Ma la musica contemporanea che lei frequenta ha veramente tanto di “marino”, di flou, di noise, che, personalmente, farei partire proprio dal Tristan und Isolde
“E si è vero in un qualche modo le due attività le abbiamo messe insieme. Non so dire come, ma è così”.
Come è iniziato il suo approccio con la musica?
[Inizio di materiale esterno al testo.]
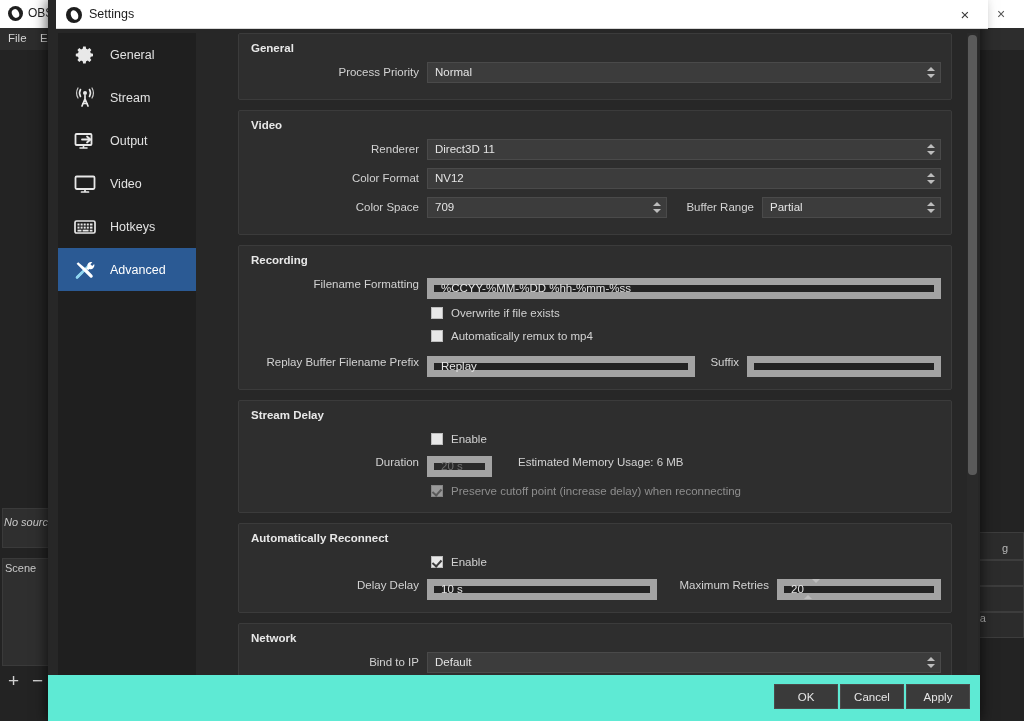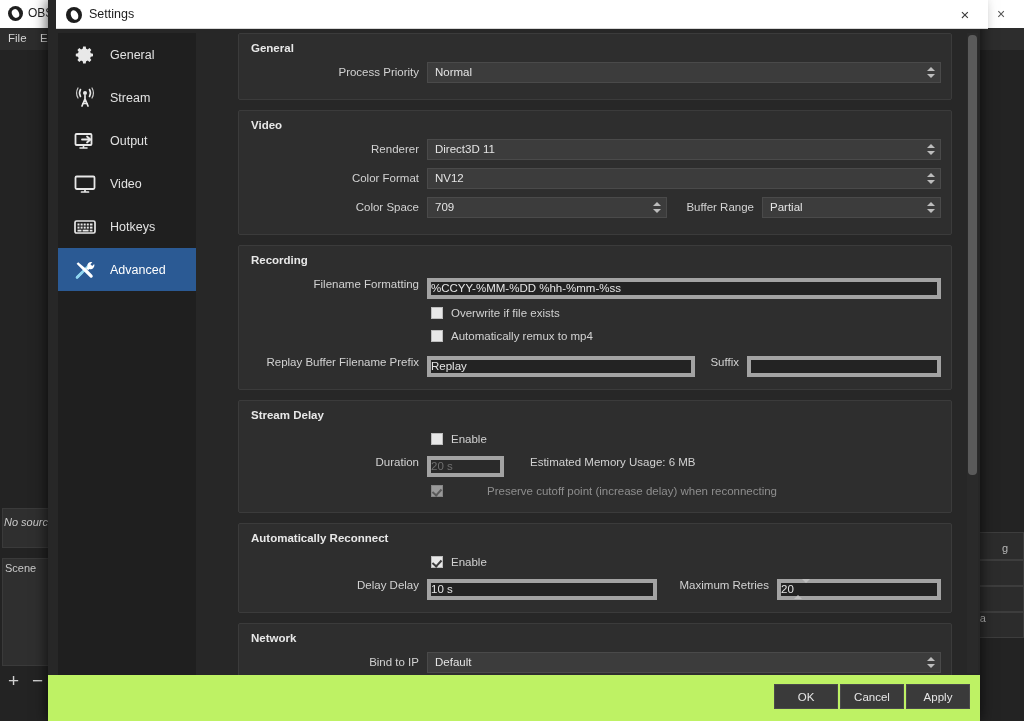"%CCYY-%MM-%DD %hh-%mm-%ss" .txt { border: 4px solid #a3a3a3 -> 7px solid #a3a3a3; padding-left: none -> 7px }
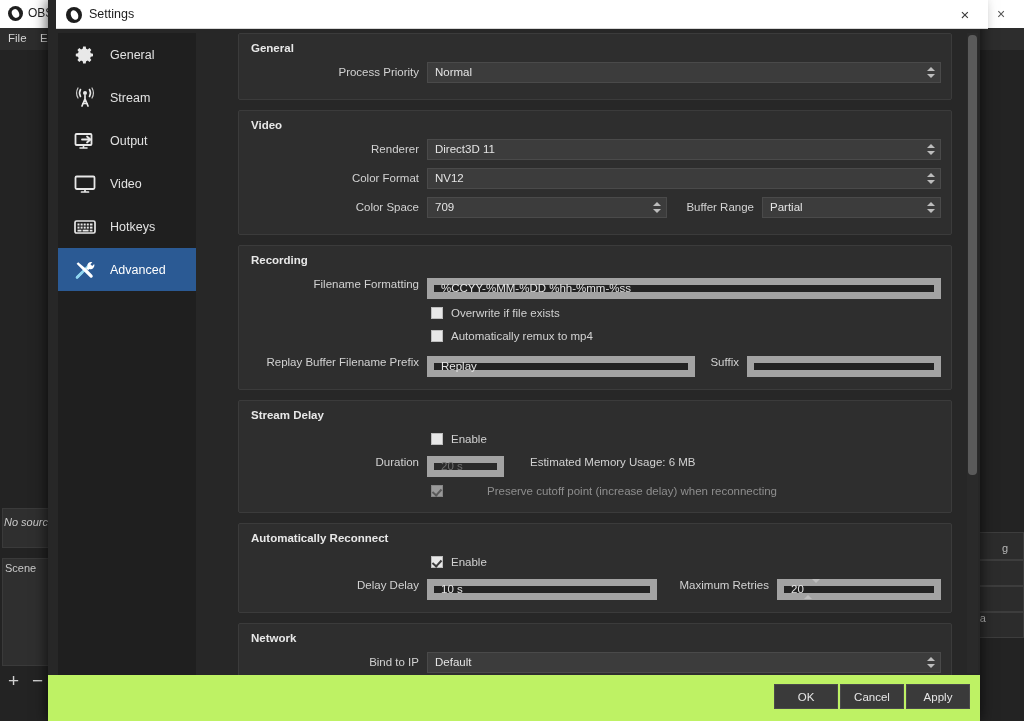"20 s" div.txt { width: 77px -> 65px }
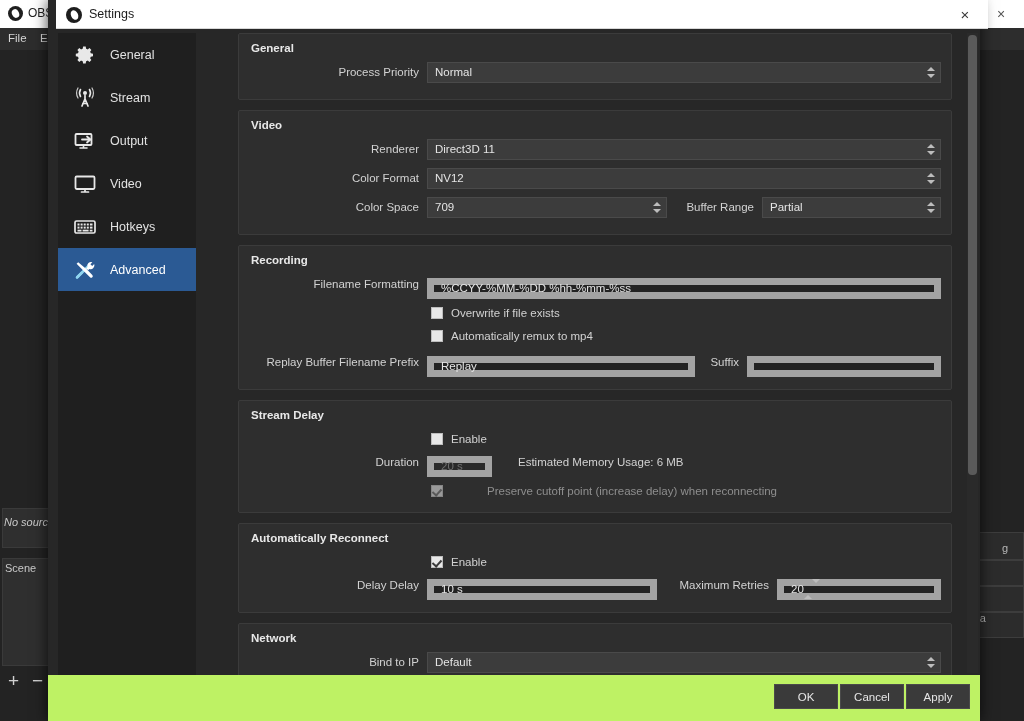"Preserve cutoff point (increase delay)" .cbtext.dim { margin-left: 36px -> none }
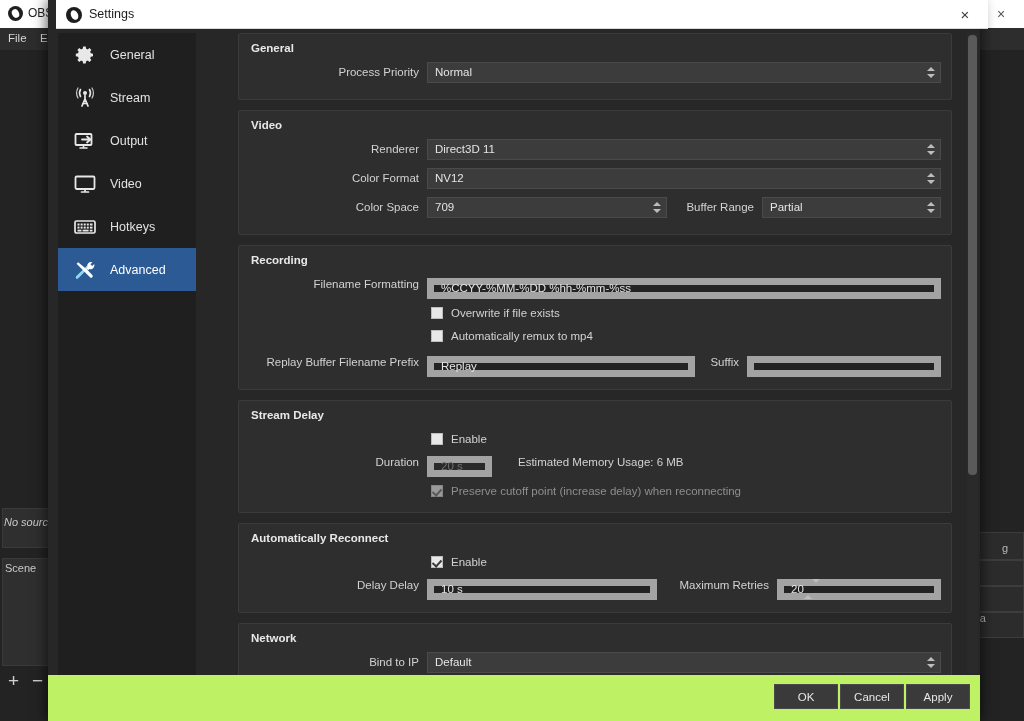"OK" #dlg-footer { background: #bef264 -> #5eead4 }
Da piccolissimo?Figlio d’arte?
“Si figlio d’arte di un regista, Ugo, quindi, mi son ritrovato in questo mondo quasi senza accorgermene, piacevolmente, date le frequentazioni di mio padre”.
Il rapporto con il Ravello Festival, invece, come nasce?
“Al festival ci sono stato molte volte, un po’ anche per caso, poiché ho lavorato tanti anni al fianco della regista Lina Wertmuller, che a Ravello girò nel “Ninfa Plebea”,  mentre dal 2003 al 2010 ha diretto, insieme con Remigio Truocchio, la sezione “Cinemusic” della manifestazione e ha ricoperto la carica di consigliere di indirizzo della Fondazione Ravello, nell’era De Masi, quando si aprì alle diverse muse.
Un periodo felicissimo quello attraversato da Domenico De Masi, ma anche avversato dai “puristi” fautori di un festival esclusivamente classico e wagneriano.
“ E’ proprio in queste oscillazioni di indirizzo, di ragioni estetiche, sempre nel rispetto della sua identità storica, che sta il bello di questo festival, che oggi guarda al suo luminoso passato, ma che ha saputo percorrere questi settantadue anni senza alcun cedimento, a livelli altissimi, che noi anche quest’anno cercheremo di mantenere”.